▶ [Task description]: In the copy, include every entry exactly but none of the pictures.

▶ [Available data]:
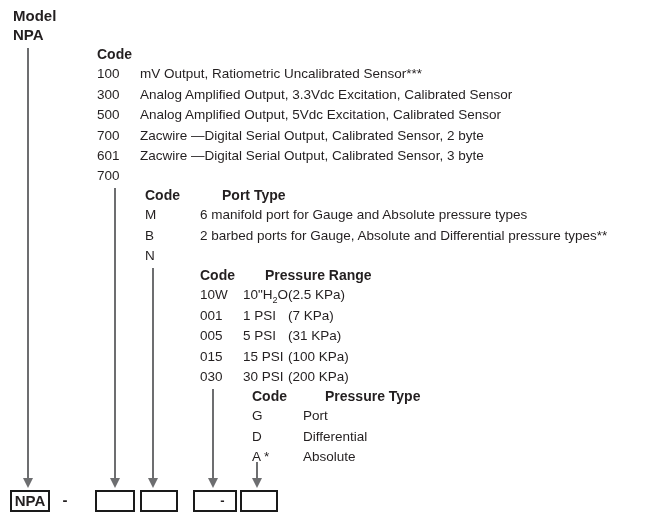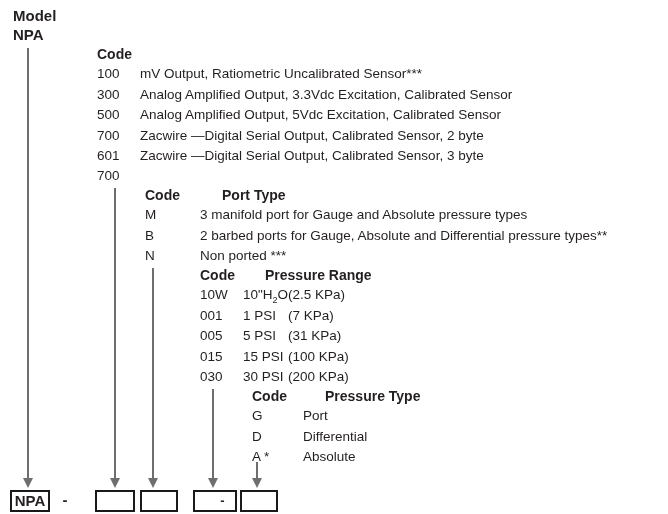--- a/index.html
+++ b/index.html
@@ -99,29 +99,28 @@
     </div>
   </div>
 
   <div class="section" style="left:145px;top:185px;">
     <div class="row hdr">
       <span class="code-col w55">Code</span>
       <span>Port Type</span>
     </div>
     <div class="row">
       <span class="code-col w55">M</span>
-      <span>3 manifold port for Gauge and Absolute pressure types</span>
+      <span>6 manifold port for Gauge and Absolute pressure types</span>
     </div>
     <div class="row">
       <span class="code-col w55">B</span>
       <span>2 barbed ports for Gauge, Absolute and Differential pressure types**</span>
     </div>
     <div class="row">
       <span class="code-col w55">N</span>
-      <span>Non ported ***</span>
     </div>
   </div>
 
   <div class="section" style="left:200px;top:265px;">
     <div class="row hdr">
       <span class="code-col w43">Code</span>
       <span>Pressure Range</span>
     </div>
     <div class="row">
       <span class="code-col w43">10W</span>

▶ [Response for this exercise]:
--- a/index.html
+++ b/index.html
@@ -99,29 +99,28 @@
     </div>
   </div>
 
   <div class="section" style="left:145px;top:185px;">
     <div class="row hdr">
       <span class="code-col w55">Code</span>
       <span>Port Type</span>
     </div>
     <div class="row">
       <span class="code-col w55">M</span>
-      <span>3 manifold port for Gauge and Absolute pressure types</span>
+      <span>6 manifold port for Gauge and Absolute pressure types</span>
     </div>
     <div class="row">
       <span class="code-col w55">B</span>
       <span>2 barbed ports for Gauge, Absolute and Differential pressure types**</span>
     </div>
     <div class="row">
       <span class="code-col w55">N</span>
-      <span>Non ported ***</span>
     </div>
   </div>
 
   <div class="section" style="left:200px;top:265px;">
     <div class="row hdr">
       <span class="code-col w43">Code</span>
       <span>Pressure Range</span>
     </div>
     <div class="row">
       <span class="code-col w43">10W</span>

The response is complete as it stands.